Did the industry predict these problems and their consequences?
People in the industry were well aware of these limitations, long before they actually became critical. However, whether solutions and workarounds would be found was a matter of much greater uncertainty.
Robert Dennard et al’s seminal 1974 paper Design of Ion-Implanted MOSFETs with Very Small Physical Dimensions, that described the very favourable scaling properties of MOSFET transistors and gave rise to the term “Dennard scaling”, explicitly mentions the scaling limitations posed by subthreshold leakage:
One area in which the device characteristics fail to scale is in the subthreshold or weak inversion region of the turn-on characteristic. (…) In order to design devices for operation at room temperature and above, one must accept the fact that the subthreshold behavior does not scale as desired. This nonscaling property of the subthreshold characteristic is of particular concern to miniature dynamic memory circuits which require low source-to-drain leakage currents.
This influential 1995 paper by Davari, Dennard and Shahidi presents guidelines for transistor scaling for the years up to 2004. This paper contains a subsection titled “Performance/Power Tradeoff and Nonscalability of the Threshold Voltage”, which explains the problems described above in a lot more detail than I have. The paper also mentions tunnelling through the gate oxide layer, concluding on both issues that they would remain relatively unproblematic up until 2004.
Subthreshold leakage is textbook material. The main textbook I have consulted is Digital Integrated Circuits by Jan Rabaey, and I have compared some aspects of the 1995 and 2003 editions. Both contained this sentence in the “History of…” chapter:
Interestingly enough, power consumption concerns are rapidly becoming dominant in CMOS design as well, and this time there does not seem to be a new technology around the corner to alleviate the problem.

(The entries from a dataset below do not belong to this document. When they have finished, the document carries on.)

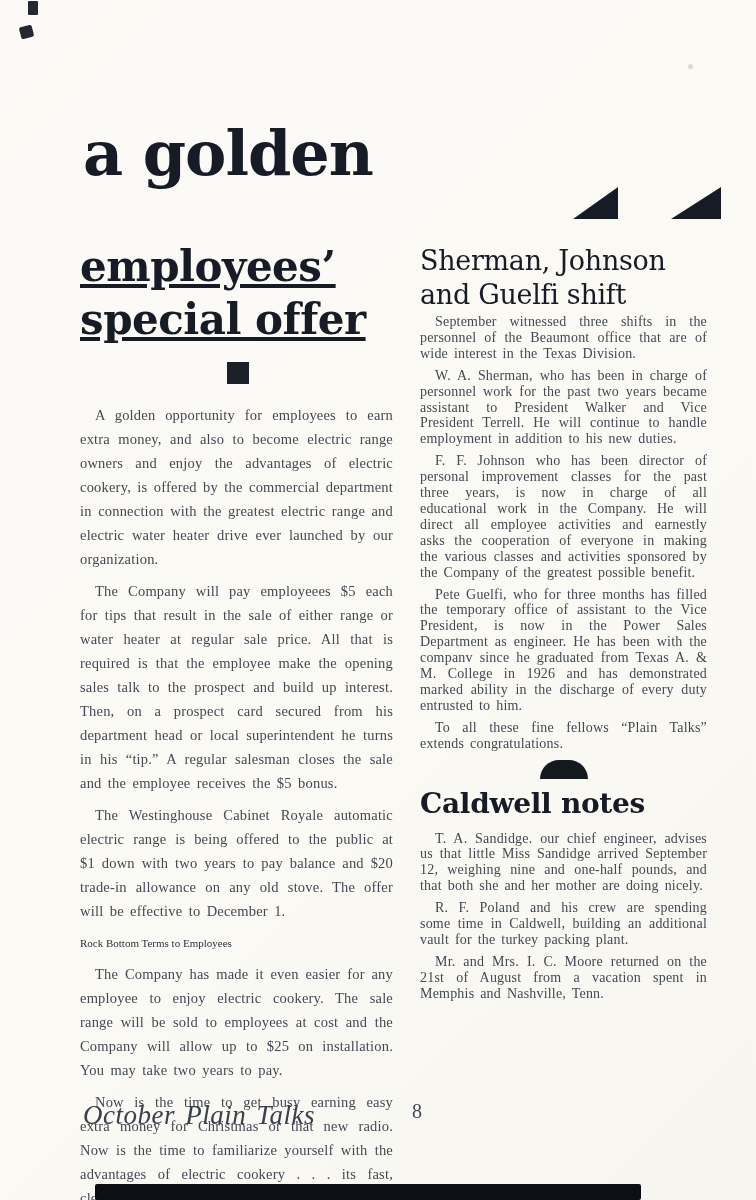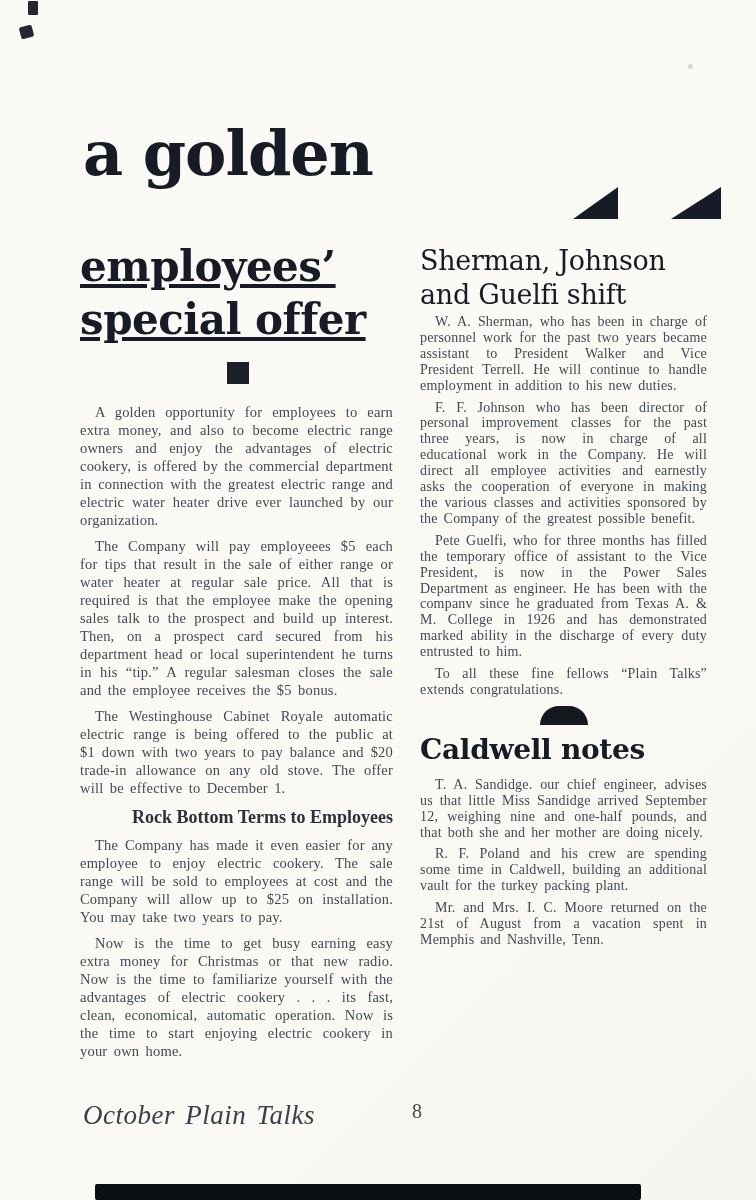"September witnessed three shifts in" p { html: none -> <p>September witnessed three shifts in the personnel of the Beaumont office that are of wide interest in the Texas Division.</p> }
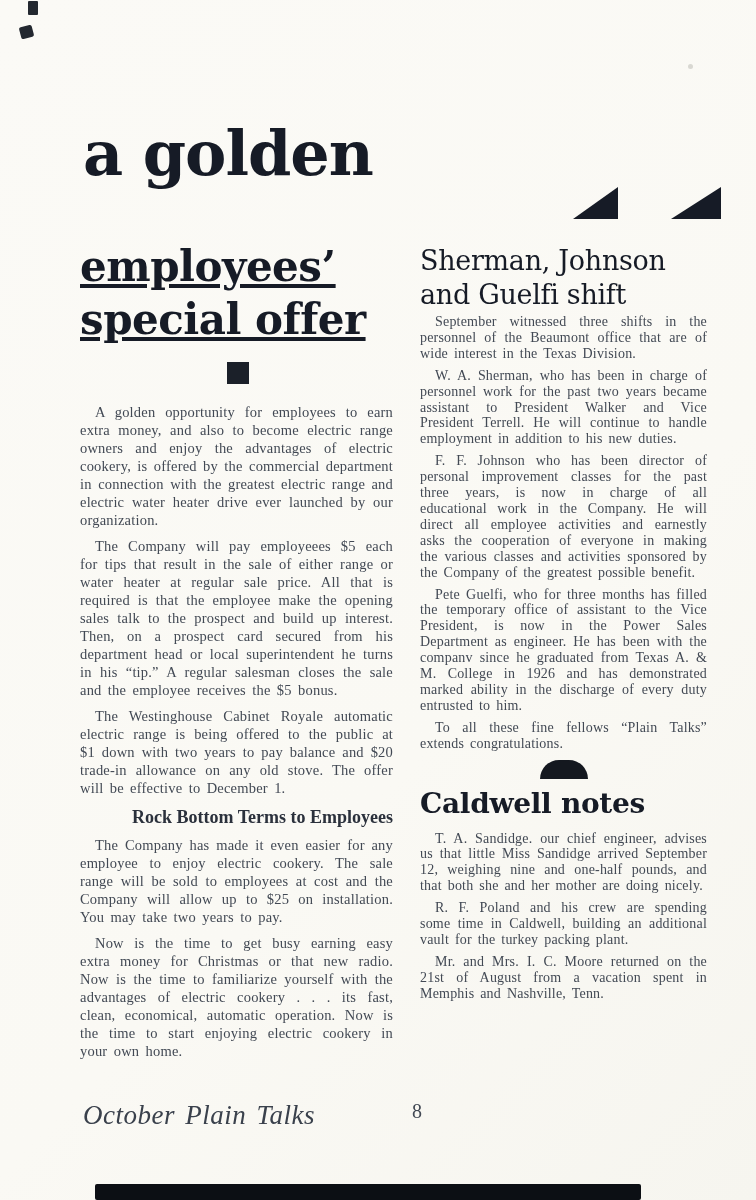"A golden opportunity for employees" .bodytext p { line-height: 18px -> 24px }
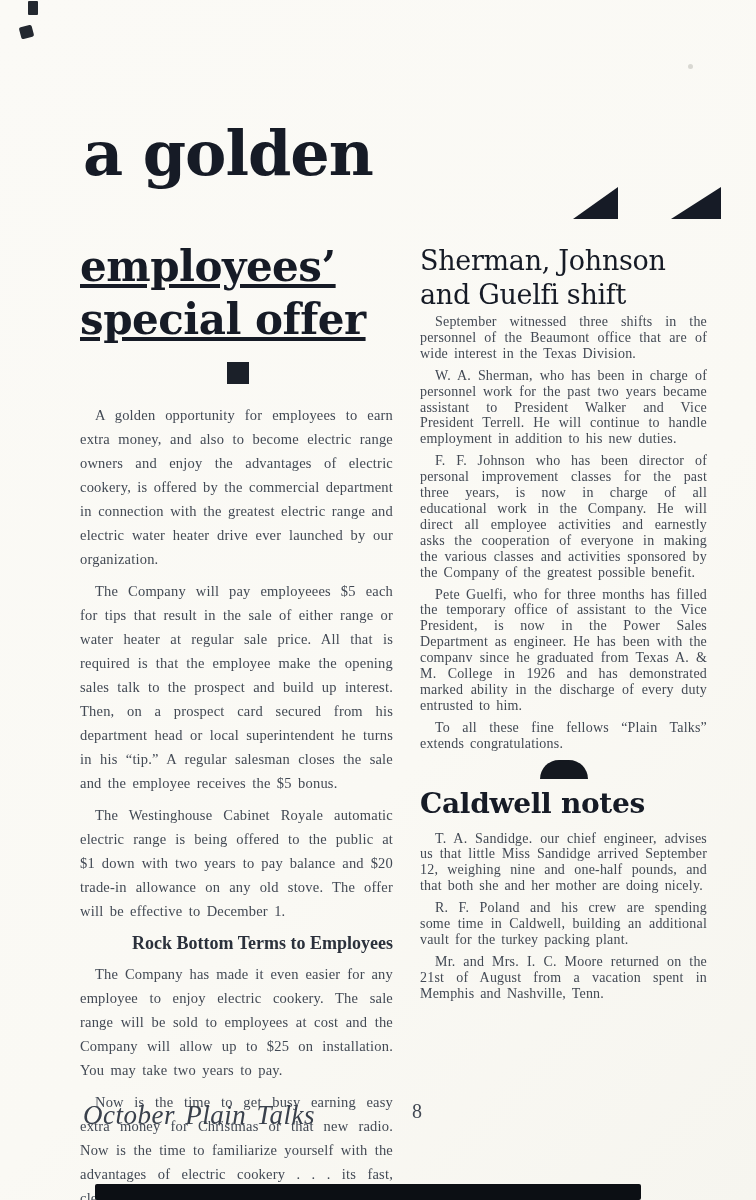"Rock Bottom Terms to Employees" .subhead { font-size: 18px -> 11px; font-weight: bold -> normal; text-align: right -> left }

Regarding gate oxide leakage, this comparatively very accessible 2007 article from the IEEE spectrum recounts the story of how engineers at Intel and elsewhere have developed transistors that use high-kappa dielectrics as a way of maintaining the shrinking gate oxide’s capacitance even as its thickness would cease to be reduced to prevent excessive tunnelling. According to this article, work on such solutions began in the mid-1990s, and Intel eventually launched new chips that made use of this technology in 2007. The main impression this article leaves me with is that the problem was very easy to foresee, but that finding out which solutions might work was a matter of extensive tinkering with highly unpredictable results.
The leakage issues are all mentioned in 2001 ITRS roadmap, the earliest edition that is available online. One example from the Executive Summary:
For low power logic (mainly for portable applications), the main issue is low leakage current, which is absolutely necessary in order to extend battery life. Device performance is then maximized according to the low leakage current requirements. Gate leakage current must be controlled, as well as sub-threshold leakage and junction leakage, including band-to-band tunneling. Preliminary analysis indicates that, balancing the gate leakage control requirements against performance requirements, high kappa may be required for the gate dielectric by around the year 2005.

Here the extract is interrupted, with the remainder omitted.